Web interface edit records

§ §

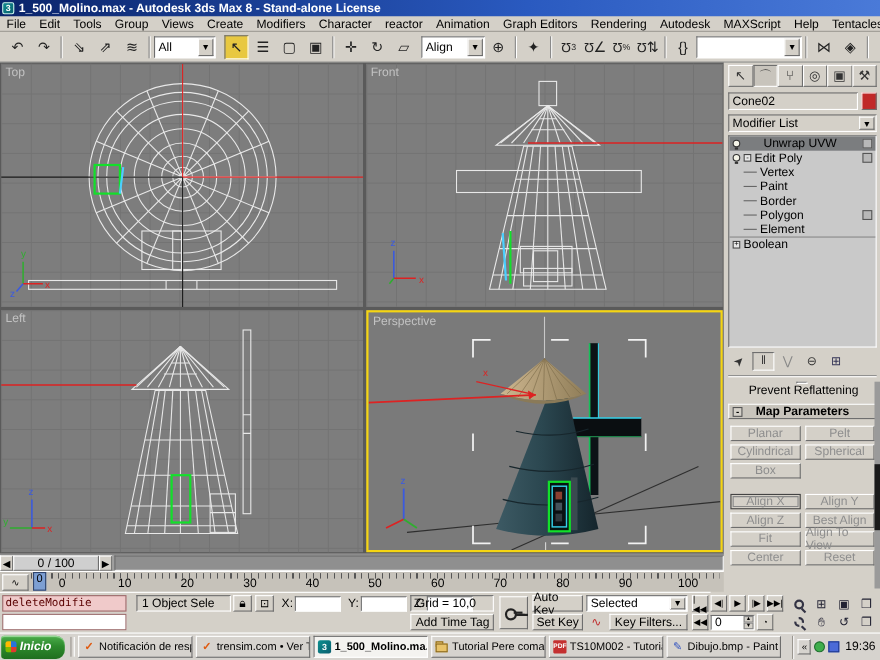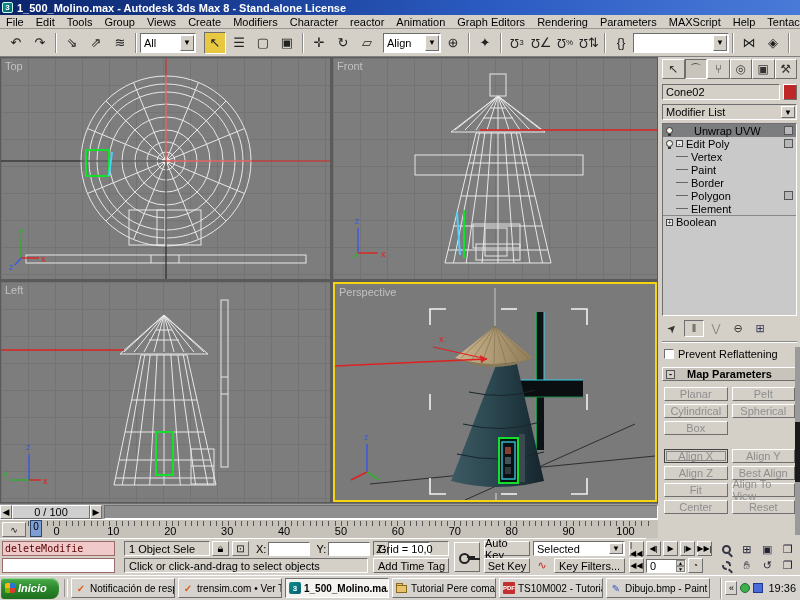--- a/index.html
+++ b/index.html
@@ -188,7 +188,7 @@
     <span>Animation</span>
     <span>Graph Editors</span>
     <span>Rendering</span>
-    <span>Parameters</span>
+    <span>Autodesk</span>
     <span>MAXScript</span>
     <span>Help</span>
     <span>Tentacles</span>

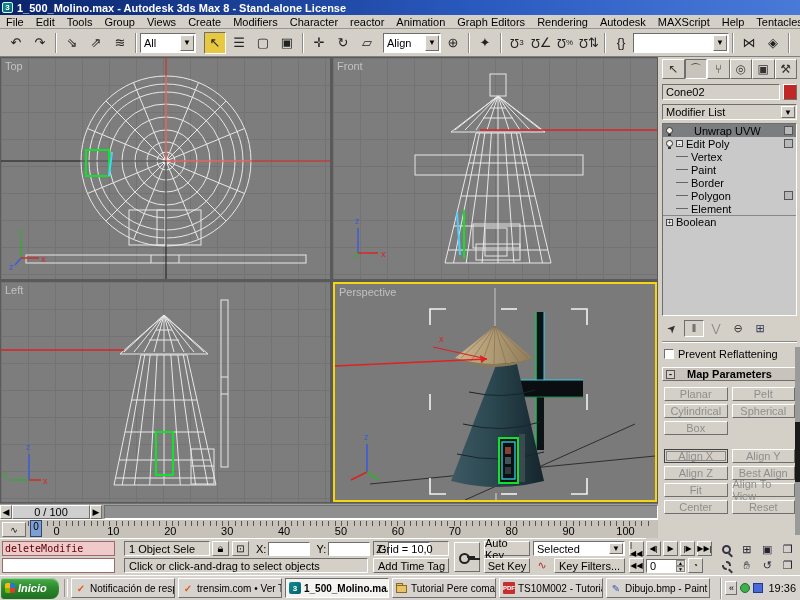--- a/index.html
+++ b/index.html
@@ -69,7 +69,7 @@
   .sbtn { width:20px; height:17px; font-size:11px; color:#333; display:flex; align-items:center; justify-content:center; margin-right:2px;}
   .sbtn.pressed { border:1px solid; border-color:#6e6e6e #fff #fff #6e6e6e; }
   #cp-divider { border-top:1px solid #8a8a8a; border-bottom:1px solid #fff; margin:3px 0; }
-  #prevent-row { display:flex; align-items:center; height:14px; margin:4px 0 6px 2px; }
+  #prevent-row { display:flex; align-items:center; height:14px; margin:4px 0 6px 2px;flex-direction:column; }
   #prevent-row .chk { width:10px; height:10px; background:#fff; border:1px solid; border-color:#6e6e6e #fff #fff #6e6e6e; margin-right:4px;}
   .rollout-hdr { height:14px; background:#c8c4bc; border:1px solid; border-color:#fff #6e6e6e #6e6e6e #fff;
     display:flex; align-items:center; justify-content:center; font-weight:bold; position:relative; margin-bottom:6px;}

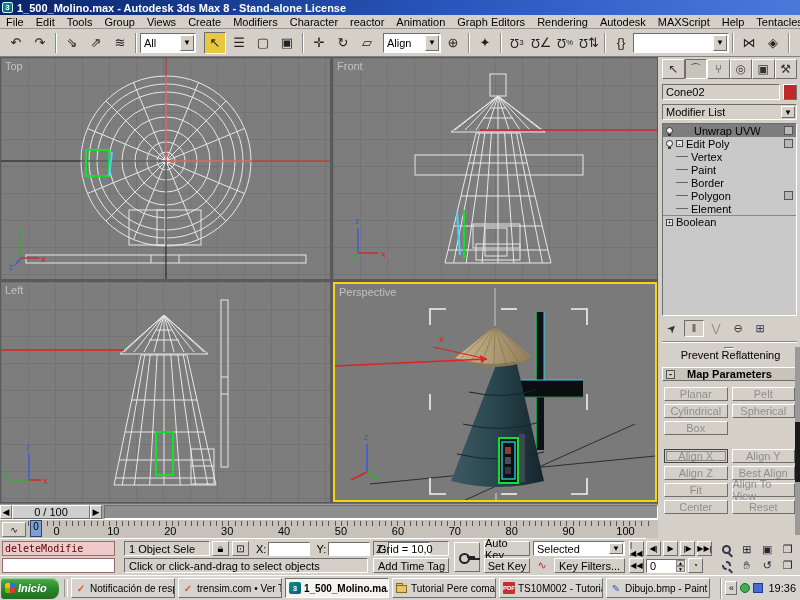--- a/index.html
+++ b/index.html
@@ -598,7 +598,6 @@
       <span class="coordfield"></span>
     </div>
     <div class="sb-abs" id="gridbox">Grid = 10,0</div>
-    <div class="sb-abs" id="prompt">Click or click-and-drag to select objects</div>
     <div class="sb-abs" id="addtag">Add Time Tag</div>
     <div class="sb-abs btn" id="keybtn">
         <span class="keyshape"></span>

§ §

What this task involves ▸ Omit the pictures. Print, word for word, the lines from the beginning of the entries above through the line that holds "<span>Tentacles</span>".

Solution for this problem ▸
--- a/index.html
+++ b/index.html
@@ -188,7 +188,7 @@
     <span>Animation</span>
     <span>Graph Editors</span>
     <span>Rendering</span>
-    <span>Parameters</span>
+    <span>Autodesk</span>
     <span>MAXScript</span>
     <span>Help</span>
     <span>Tentacles</span>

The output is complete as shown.